• [Exercise instructions]
Beginning with the line that contains "Full Size Cozy" in the material below, print each line exactly until the line that contains "balance: 971.53 -> 737.56" has been printed, then stop.

• [Data records]
Start of Block

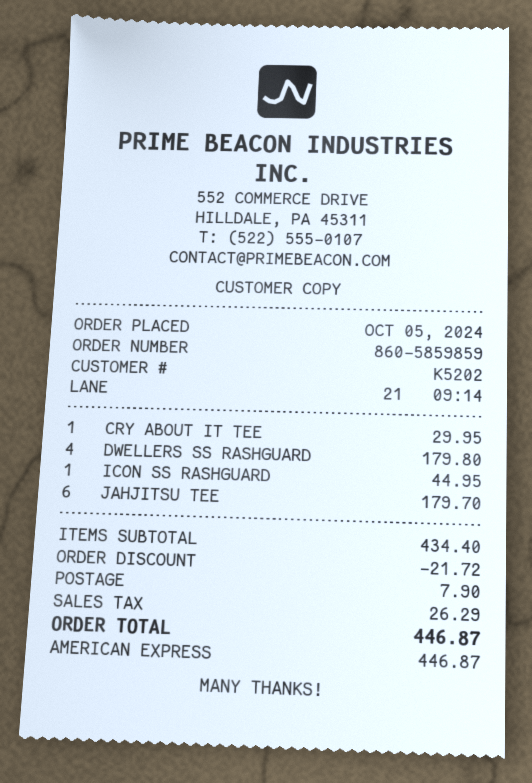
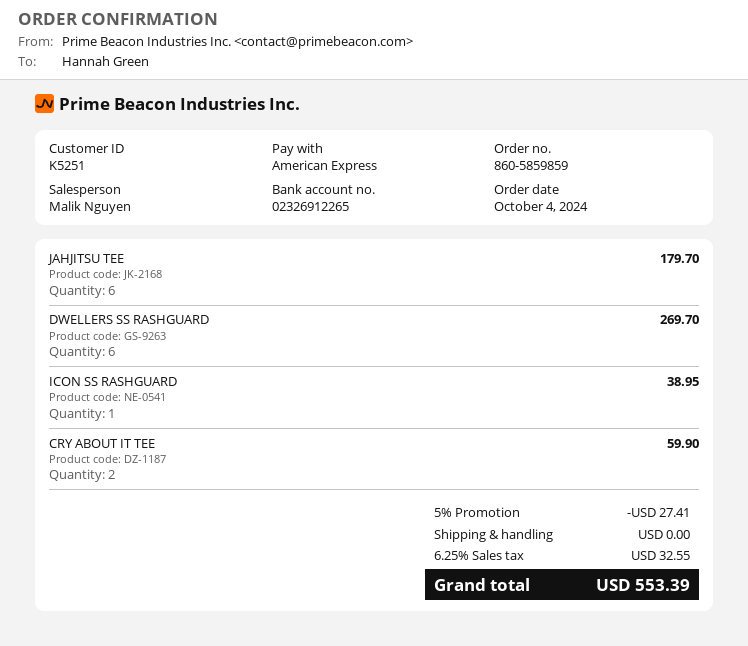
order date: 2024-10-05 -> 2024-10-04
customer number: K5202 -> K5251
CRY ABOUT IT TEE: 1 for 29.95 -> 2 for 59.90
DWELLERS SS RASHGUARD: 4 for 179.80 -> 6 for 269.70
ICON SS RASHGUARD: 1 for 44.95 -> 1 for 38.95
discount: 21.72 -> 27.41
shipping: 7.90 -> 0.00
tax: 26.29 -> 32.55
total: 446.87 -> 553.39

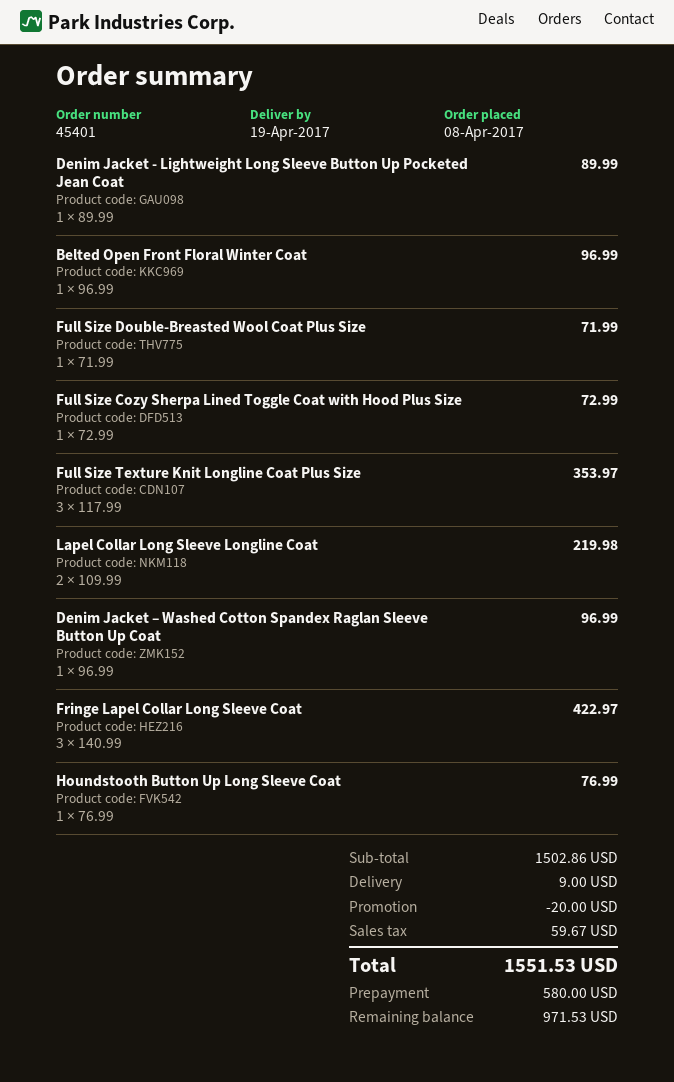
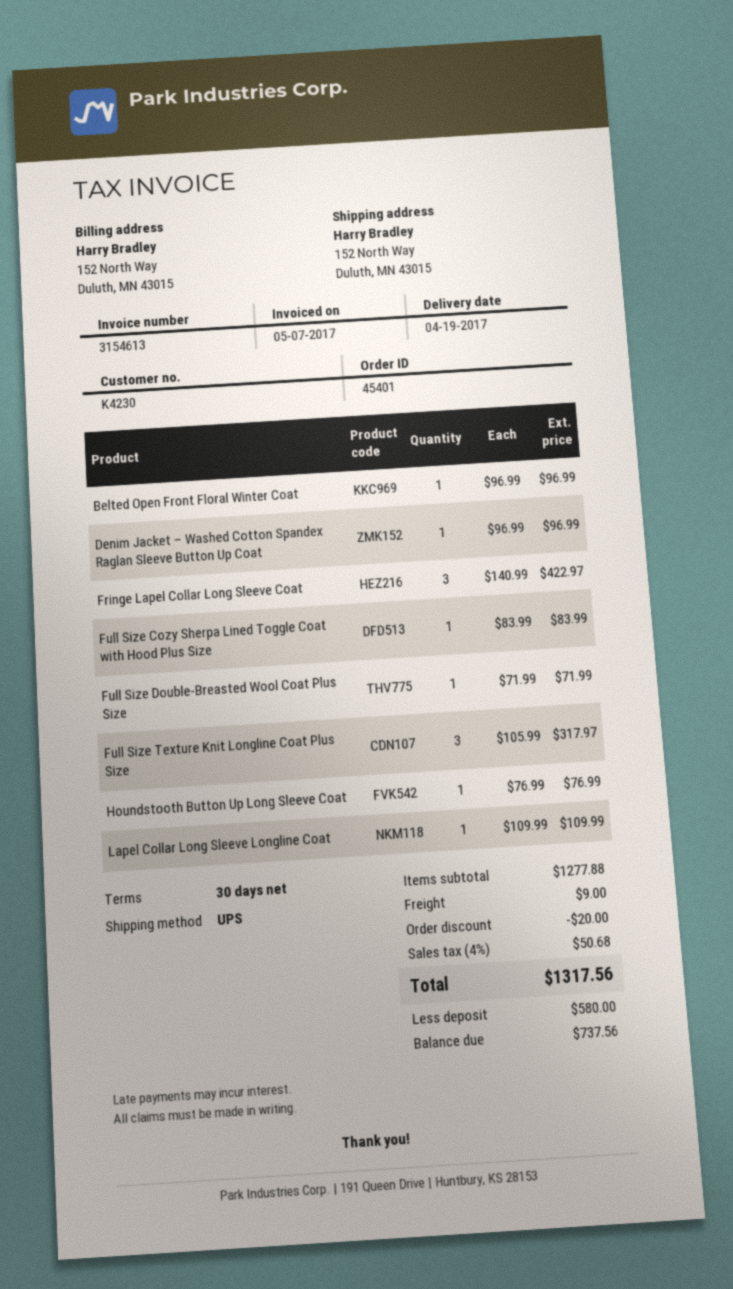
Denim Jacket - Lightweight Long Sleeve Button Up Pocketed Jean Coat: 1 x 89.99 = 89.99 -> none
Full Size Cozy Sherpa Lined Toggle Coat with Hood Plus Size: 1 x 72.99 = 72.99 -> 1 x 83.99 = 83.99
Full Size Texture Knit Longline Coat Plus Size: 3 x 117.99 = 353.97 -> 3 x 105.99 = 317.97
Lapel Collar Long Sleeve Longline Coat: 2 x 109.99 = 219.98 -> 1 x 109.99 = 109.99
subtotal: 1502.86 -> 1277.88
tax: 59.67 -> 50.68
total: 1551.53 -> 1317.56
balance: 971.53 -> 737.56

End of Block
Start of Block

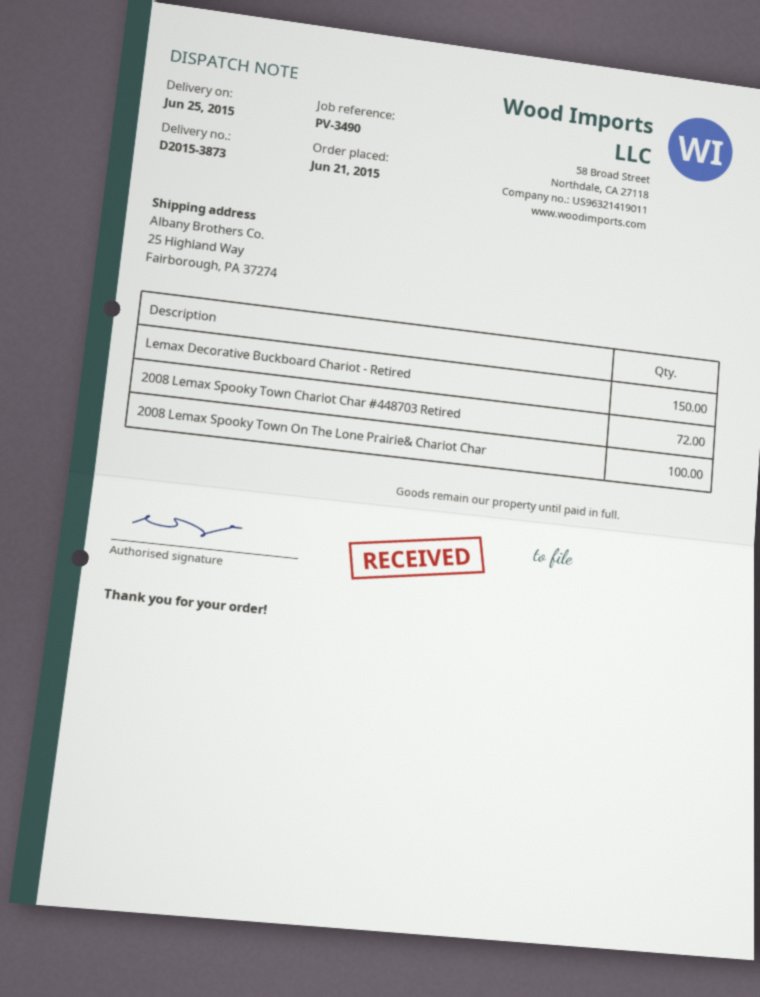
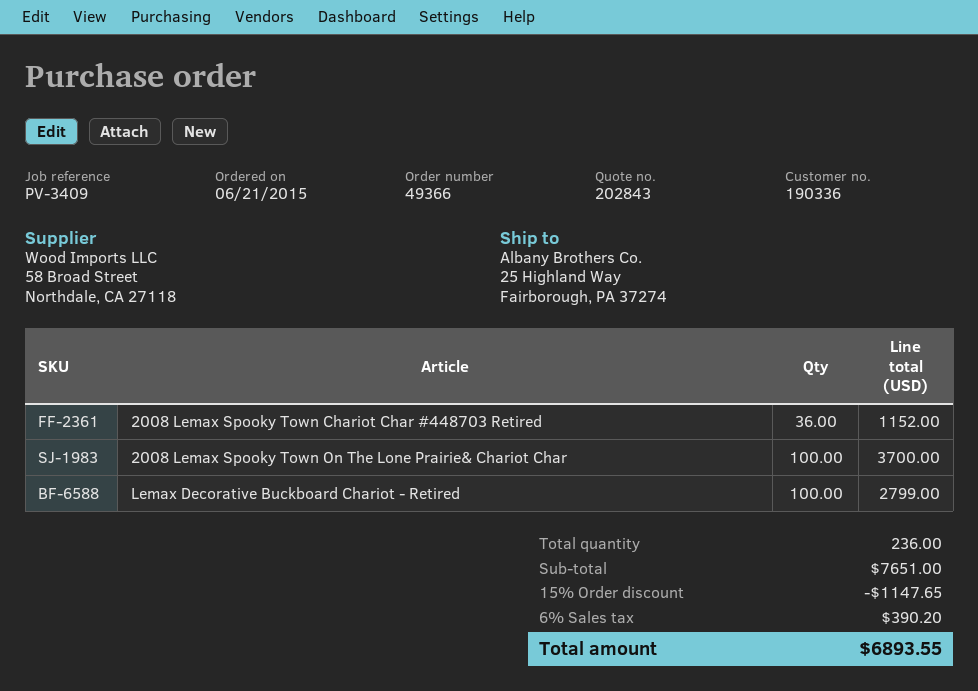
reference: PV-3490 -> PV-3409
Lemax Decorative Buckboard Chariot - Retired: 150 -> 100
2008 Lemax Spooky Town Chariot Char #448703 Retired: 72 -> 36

End of Block

• [Exercise solution]
Full Size Cozy Sherpa Lined Toggle Coat with Hood Plus Size: 1 x 72.99 = 72.99 -> 1 x 83.99 = 83.99
Full Size Texture Knit Longline Coat Plus Size: 3 x 117.99 = 353.97 -> 3 x 105.99 = 317.97
Lapel Collar Long Sleeve Longline Coat: 2 x 109.99 = 219.98 -> 1 x 109.99 = 109.99
subtotal: 1502.86 -> 1277.88
tax: 59.67 -> 50.68
total: 1551.53 -> 1317.56
balance: 971.53 -> 737.56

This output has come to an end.